━━━ SOURCE INFORMATION ━━━
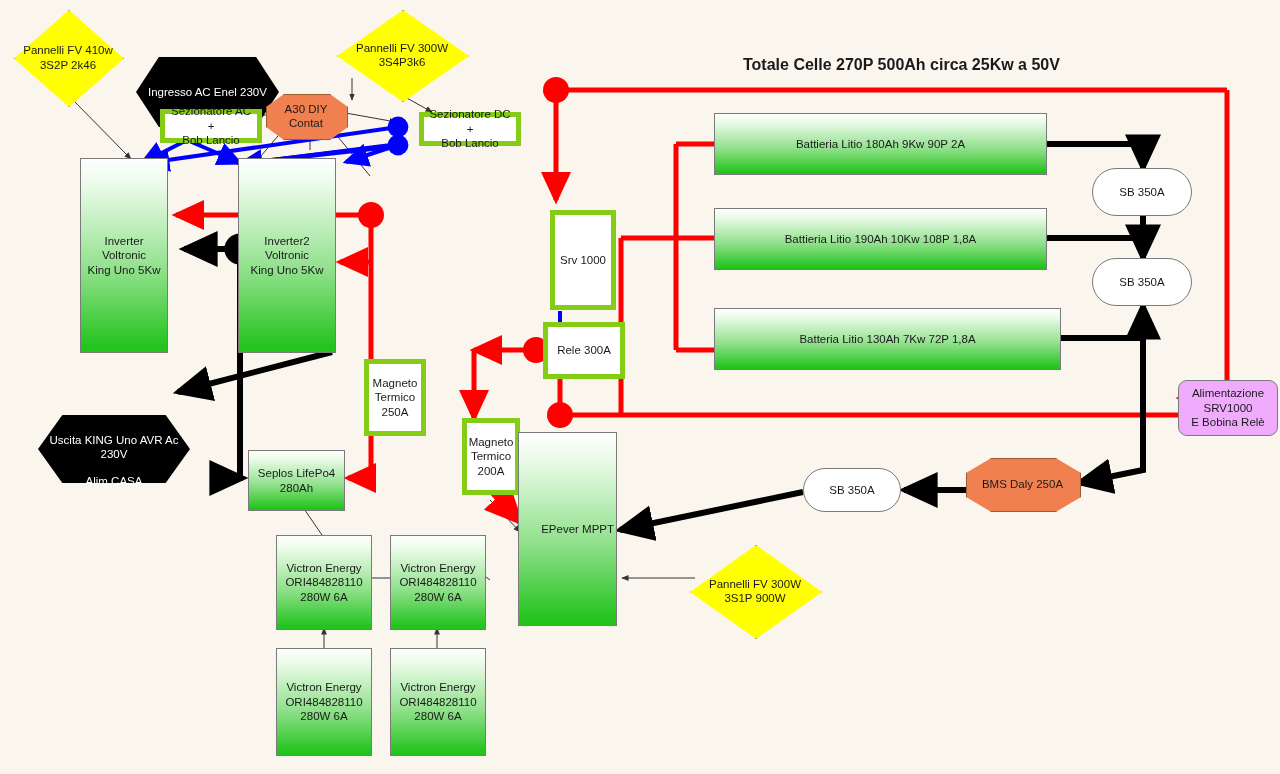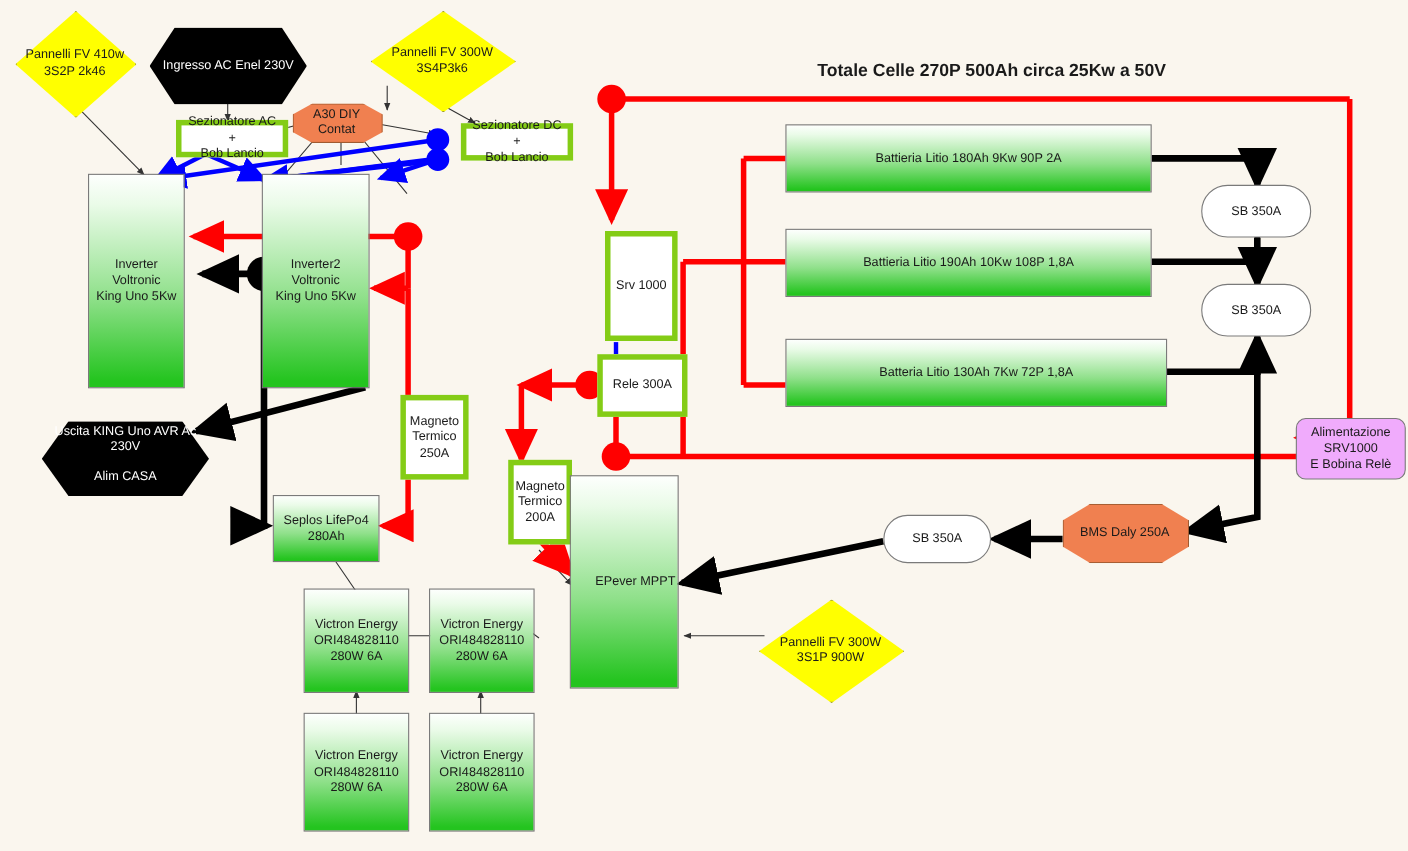--- a/index.html
+++ b/index.html
@@ -22,7 +22,7 @@
      clip-path:polygon(50% 0,100% 50%,50% 100%,0 50%);}
   .diamond .lbl{position:relative;z-index:2;}
   
-  .hex{background:transparent;border:none;color:#ffffff;}
+  .hex{background:transparent;border:none;color:#ffffff;margin-top:32px;}
   .hex .hshape{position:absolute;left:0;top:0;width:100%;height:100%;background:#000000;
      clip-path:polygon(16% 0,84% 0,100% 50%,84% 100%,16% 100%,0 50%);}
   .hex .lbl{position:relative;z-index:2;color:#ffffff;}

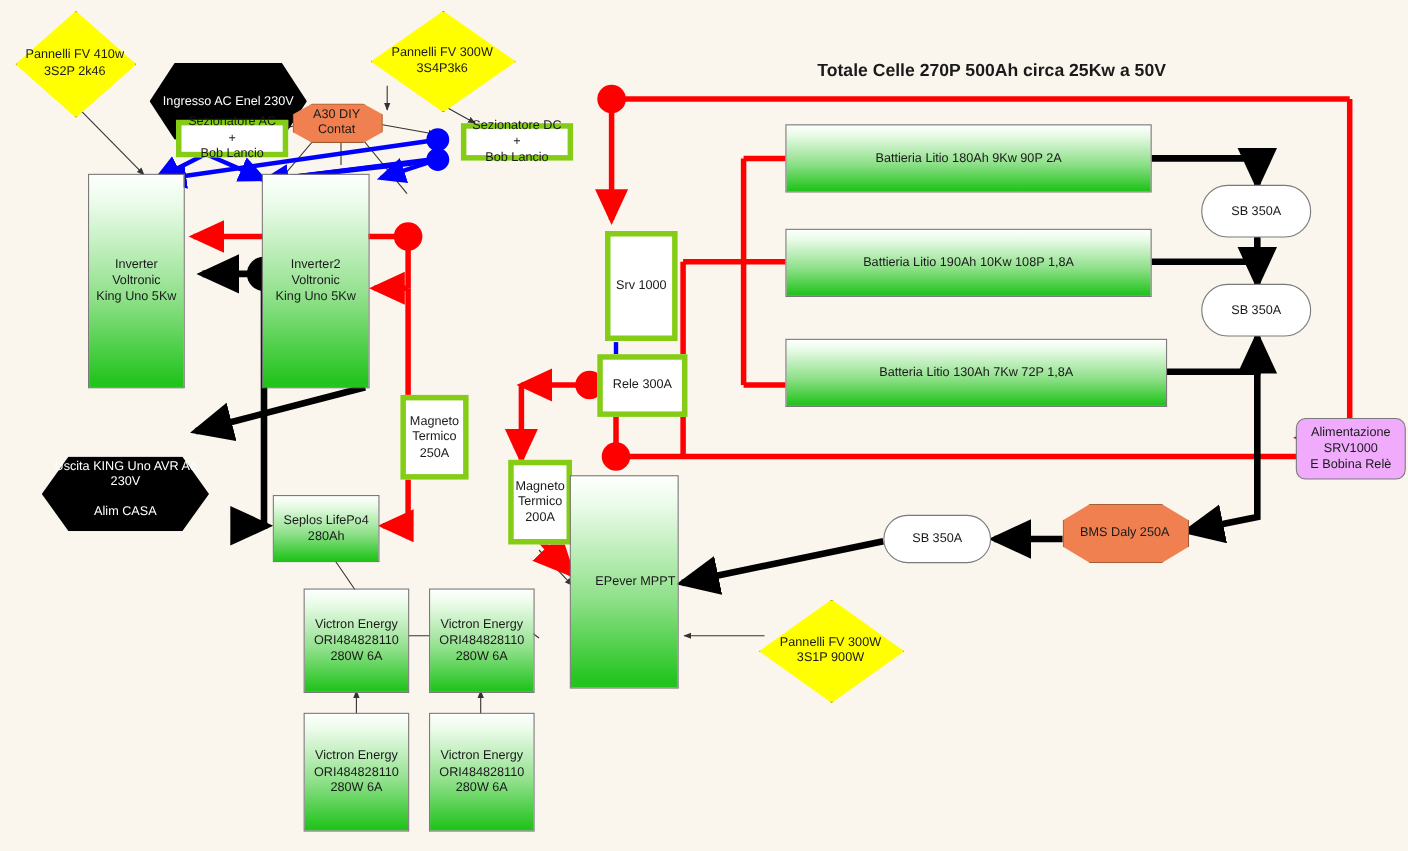--- a/index.html
+++ b/index.html
@@ -164,7 +164,7 @@
 Bob Lancio</span>
   </div>
 
-  <div class="node oct" style="left:266px;top:94px;width:80px;height:34px;">
+  <div class="node oct" style="left:266px;top:94px;width:80px;height:44px;">
     <span class="oshape"></span>
     <span class="lbl">A30 DIY
 Contat</span>

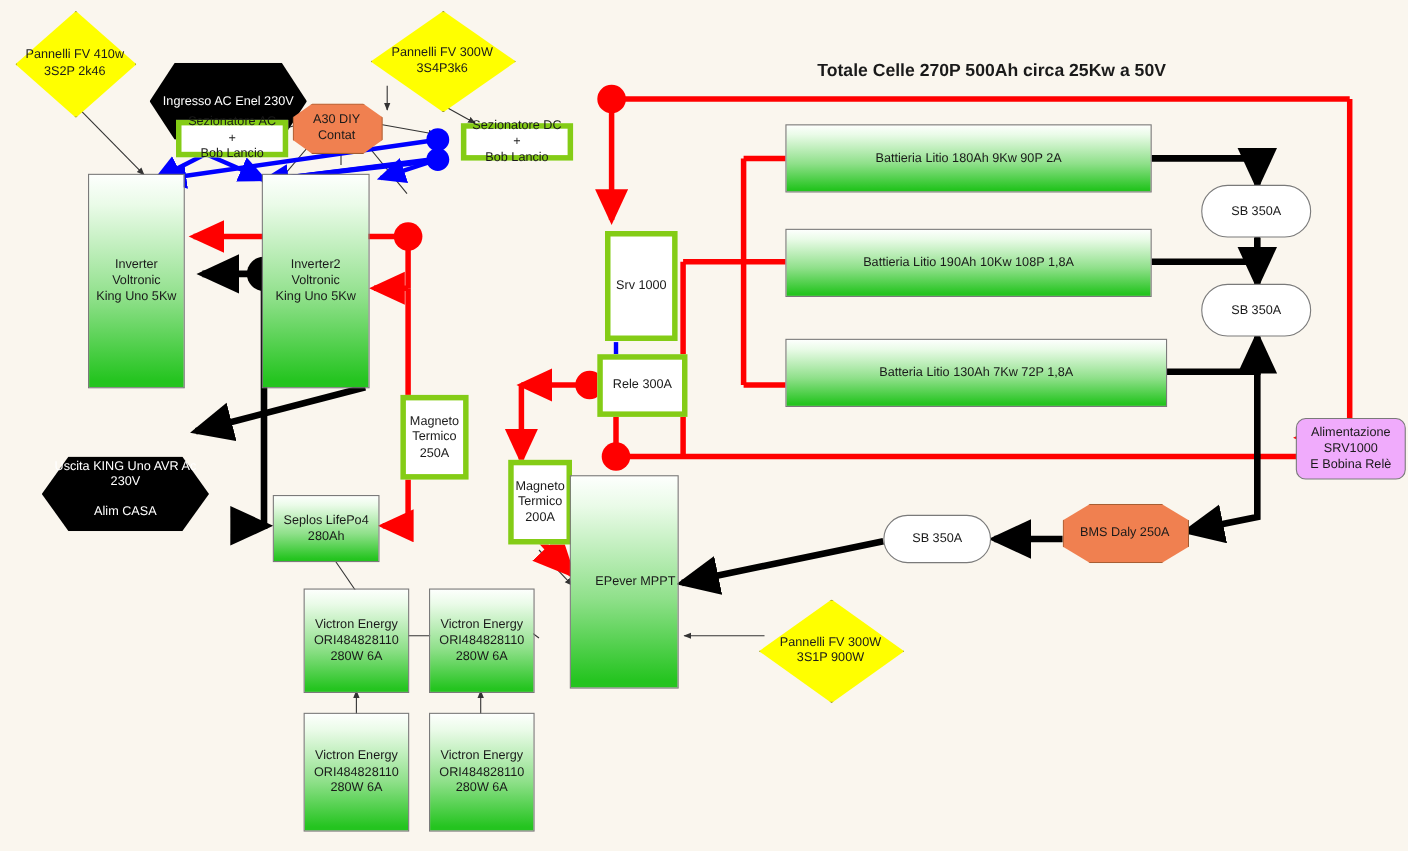--- a/index.html
+++ b/index.html
@@ -185,7 +185,7 @@
 King Uno 5Kw</span>
   </div>
 
-  <div class="node hex" style="left:38px;top:383px;width:152px;height:68px;flex-direction:column;justify-content:flex-start;padding-top:2px;">
+  <div class="node hex" style="left:38px;top:383px;width:152px;height:68px;flex-direction:column;justify-content:space-between;padding-top:18px;">
     <span class="hshape"></span>
     <span class="lbl ovf" style="position:relative;z-index:2;">Uscita KING Uno AVR Ac
 230V</span>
━━━
■ **ACTIVITY**
Where a line of the records above holds the word "hshape", copy that line.

■ **TASK ANSWER**
   .hex .hshape{position:absolute;left:0;top:0;width:100%;height:100%;background:#000000;
     <span class="hshape"></span>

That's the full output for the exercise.